■ What you are asked to do
Instruction for the entries that follow: retype exactly the lines from the line with "- AI agents trained on" to the line with "a test failure.", both included, and omit all others.
*** Input records Section Begins ***
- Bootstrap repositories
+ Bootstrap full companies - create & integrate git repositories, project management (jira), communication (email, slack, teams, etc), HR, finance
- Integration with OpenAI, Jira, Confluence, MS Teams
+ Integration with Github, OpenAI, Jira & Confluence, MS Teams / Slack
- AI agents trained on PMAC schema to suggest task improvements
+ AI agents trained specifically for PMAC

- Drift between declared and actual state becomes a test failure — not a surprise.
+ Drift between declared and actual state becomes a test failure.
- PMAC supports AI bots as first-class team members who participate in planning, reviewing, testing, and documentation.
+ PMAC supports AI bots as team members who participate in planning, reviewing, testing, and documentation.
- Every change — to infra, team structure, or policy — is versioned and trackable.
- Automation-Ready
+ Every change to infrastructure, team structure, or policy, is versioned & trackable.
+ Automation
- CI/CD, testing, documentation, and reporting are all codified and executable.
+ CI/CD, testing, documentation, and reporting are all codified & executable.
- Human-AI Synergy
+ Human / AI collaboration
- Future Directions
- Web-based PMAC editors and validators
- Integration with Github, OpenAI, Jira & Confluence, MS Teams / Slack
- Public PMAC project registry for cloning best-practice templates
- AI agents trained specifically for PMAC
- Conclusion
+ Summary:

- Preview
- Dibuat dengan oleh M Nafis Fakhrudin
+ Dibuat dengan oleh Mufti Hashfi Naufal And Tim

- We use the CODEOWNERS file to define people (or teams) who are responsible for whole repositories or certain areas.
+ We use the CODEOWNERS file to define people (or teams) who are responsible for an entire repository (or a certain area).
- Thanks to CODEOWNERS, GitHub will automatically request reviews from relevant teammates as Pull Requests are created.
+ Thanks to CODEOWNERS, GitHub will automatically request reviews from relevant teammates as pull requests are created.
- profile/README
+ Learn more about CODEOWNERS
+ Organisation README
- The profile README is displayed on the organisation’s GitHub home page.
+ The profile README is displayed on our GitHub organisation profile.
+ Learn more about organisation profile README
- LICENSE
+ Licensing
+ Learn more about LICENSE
*** Input records Section Ends ***
■ Solution below
- AI agents trained on PMAC schema to suggest task improvements
+ AI agents trained specifically for PMAC

- Drift between declared and actual state becomes a test failure — not a surprise.
+ Drift between declared and actual state becomes a test failure.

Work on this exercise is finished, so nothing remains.